Docker, and containers more broadly, have made it simpler, and more portable a way to execute workloads, and in orchestration systems like Kubernetes, abstractions like the Job
and CronJob
resources make scheduling tasks executed in containers familiar and heavily observable, and with all the strengths of the orchestration system's best efforts for execution as it would any other resource type (in this case, Pod
resources created by the Job
manifest).
Let's take a fairly straightforward example of something that Docker allows us to do without having to install additional software on the host machines running Docker. Assume you have a directory on a volume of video files, and you want to generate, at random intervals, screenshots from those videos. Your volume is accessible through some method (for our purposes, this is a local accessible volume at /mnt/videos
).
A task like that, for example, requires the ffmpeg
package, and we accomplish our task by running a command like:
for v in `ls $DATA_PATH`; do ffmpeg -i $DATA_PATH/$v -ss 00:$MINUTE:$SECOND.000 -vframes 1 $CAPTURE_PATH/`head /dev/urandom | tr -dc A-Za-z0-9 | head -c 13 ; echo ''`.jpg ; done
Where we're just having it loop files in $DATA_PATH
, take a screenshot at $MINUTE:$SECOND.000
into the video and write it to a file in $CAPTURE_PATH
.
Because we want the task to execute in a container, we need to pass in those values, and install the ffmpeg package in the container:
FROM alpine:3.4
RUN apk update ; \
apk add ffmpeg
ENV DATA_PATH ""
ENV CAPTURE_PATH ""
ENV MINUTE ""
ENV SECOND ""
ENTRYPOINT for v in `ls $DATA_PATH`; do ffmpeg -i $DATA_PATH/$v -ss 00:$MINUTE:$SECOND.000 -vframes 1 $CAPTURE_PATH/`head /dev/urandom | tr -dc A-Za-z0-9 | head -c 13 ; echo ''`.jpg ; done
build the image:
docker build -t capture-create .
and for a one-off task, we could run a command like this:
docker run -d -v /mnt/videos/:/media -v /mnt/videos/captures:/caps -e MINUTE:$(echo $((10 + RANDOM % 40))) -e SECOND:$(echo $((10 + RANDOM % 59))) -e DATA_PATH=/media -e CAPTURE_PATH=/caps capture-create:latest
where $MINUTE
and $SECOND
are just arbitrarily set in at the time of container creation (you could do this in the container as well on each run, but for our purposes, setting it on the Docker CLI is easiest) and that will be used to create some part of the timecode used to take the screenshot.

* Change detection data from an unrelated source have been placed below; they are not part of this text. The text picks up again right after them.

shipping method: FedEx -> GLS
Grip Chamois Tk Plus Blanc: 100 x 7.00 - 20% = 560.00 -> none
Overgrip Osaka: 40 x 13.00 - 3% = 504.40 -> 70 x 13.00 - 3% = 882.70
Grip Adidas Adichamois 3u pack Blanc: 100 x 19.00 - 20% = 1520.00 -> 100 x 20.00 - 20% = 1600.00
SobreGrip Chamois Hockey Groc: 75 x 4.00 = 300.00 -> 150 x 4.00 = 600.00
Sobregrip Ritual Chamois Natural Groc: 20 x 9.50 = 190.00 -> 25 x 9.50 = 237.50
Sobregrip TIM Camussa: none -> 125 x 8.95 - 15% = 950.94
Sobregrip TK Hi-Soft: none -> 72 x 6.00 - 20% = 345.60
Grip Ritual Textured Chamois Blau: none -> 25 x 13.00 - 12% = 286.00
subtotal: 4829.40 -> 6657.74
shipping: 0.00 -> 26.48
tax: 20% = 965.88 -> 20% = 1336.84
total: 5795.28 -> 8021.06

You might even do something like wrap this command in bash script, and have your system execute that script like you might any other cronjob, or if you're running Docker in Swarm mode, there are extensions for this behavior in a cluster.

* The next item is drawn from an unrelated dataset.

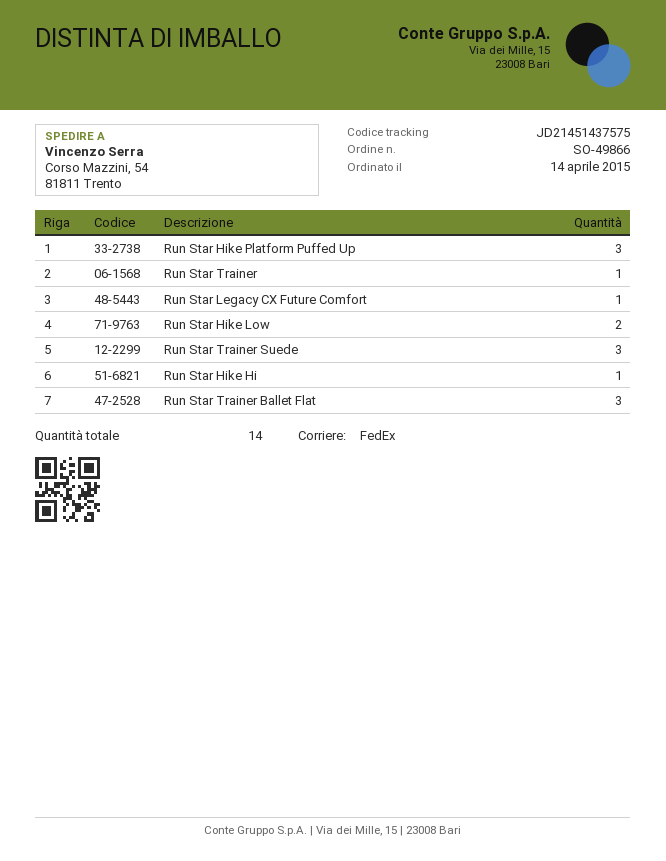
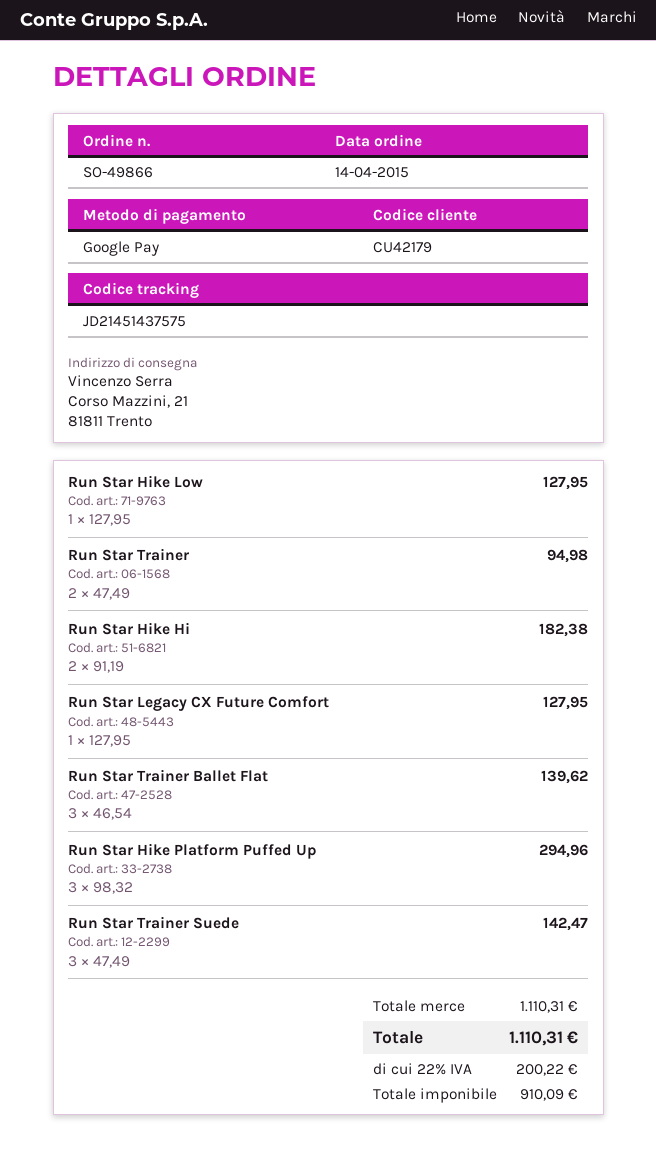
ship to: Corso Mazzini, 54, 81811 Trento -> Corso Mazzini, 21, 81811 Trento
Run Star Trainer: 1 -> 2
Run Star Hike Low: 2 -> 1
Run Star Hike Hi: 1 -> 2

So, let's say you're doing this on Kubernetes, you might have volumes provisioned on a cloud provider, etc. but again, for our purposes, I'll just use a hostPath
volume to demonstrate the video and captures directories.
apiVersion: batch/v1beta1
kind: CronJob
metadata:
name: capture-create
spec:
schedule: "0 */8 * * *"
jobTemplate:
spec:
template:
spec:
containers:
- name: capture-create
image: capture-create:latest
env:
- name: DATA_PATH
value: /media
- name: CAPTURE_PATH
value: /captures
volumeMounts:
- name: content-volume
mountPath: /media
- name: caps-volume
mountPath: /captures
volumes:
- name: content-volume
hostPath:
path: /mnt/videos
type: Directory
- name: caps-volume
hostPath:
path: /mnt/videos/captures
type: Directory
restartPolicy: OnFailure
imagePullSecrets:
- name: myregistrykey
So, for a job like this, you're setting it to run every 8th hour (0 */8 ...
) and using the same variables as before (your host-connected data and capture volume paths) to mount them to the container, where in Kubernetes, both the job execution, and the cron behavior are managed, with the added benefit of retry behavior, and the suite of troubleshooting methods available to your in Kubernetes.

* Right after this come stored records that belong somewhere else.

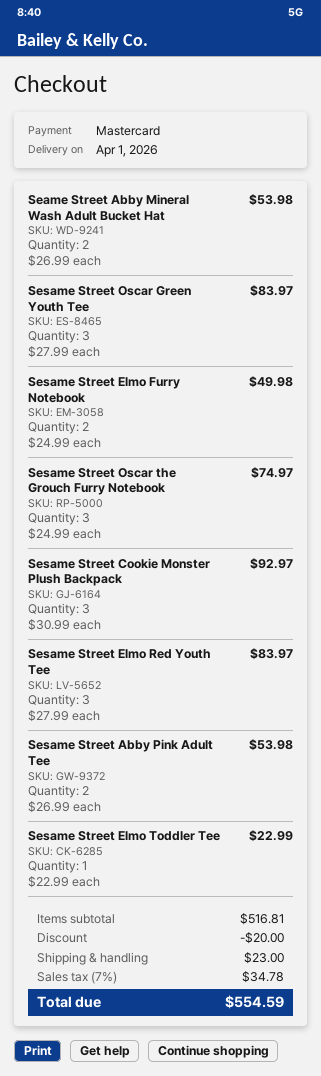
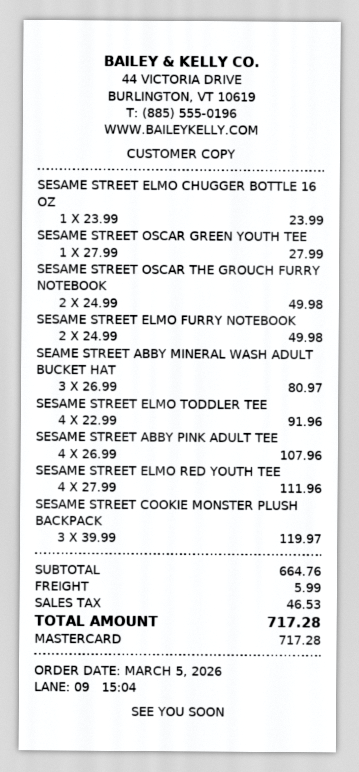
Seame Street Abby Mineral Wash Adult Bucket Hat: 2 x 26.99 = 53.98 -> 3 x 26.99 = 80.97
Sesame Street Oscar Green Youth Tee: 3 x 27.99 = 83.97 -> 1 x 27.99 = 27.99
Sesame Street Oscar the Grouch Furry Notebook: 3 x 24.99 = 74.97 -> 2 x 24.99 = 49.98
Sesame Street Cookie Monster Plush Backpack: 3 x 30.99 = 92.97 -> 3 x 39.99 = 119.97
Sesame Street Elmo Red Youth Tee: 3 x 27.99 = 83.97 -> 4 x 27.99 = 111.96
Sesame Street Abby Pink Adult Tee: 2 x 26.99 = 53.98 -> 4 x 26.99 = 107.96
Sesame Street Elmo Toddler Tee: 1 x 22.99 = 22.99 -> 4 x 22.99 = 91.96
SESAME STREET ELMO CHUGGER BOTTLE 16 OZ: none -> 1 x 23.99 = 23.99
subtotal: 516.81 -> 664.76
discount: 20.00 -> none
shipping: 23.00 -> 5.99
tax: 34.78 -> 46.53
total: 554.59 -> 717.28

One benefit I particularly enjoy about Kubernetes is that because every resource ultimately is run as a Pod
in one form or another, you can, in the event of a Cronjob failure, create a one-off Job
from that failed job to troubleshoot further.
If, in this case, you have a scheduled CronJob in Kubernetes that has failed, or has no Pods available to complete the task, you can run the task as a Job instead to complete the task.
To create it from the manifest in Kubernetes for the existing CronJob, you can use the from argument with kubectl to define the source job to be templated for the new Job:
kubectl create job my-job --from=cronjob/my-cron-job
which will proceed to schedule the pods for this task.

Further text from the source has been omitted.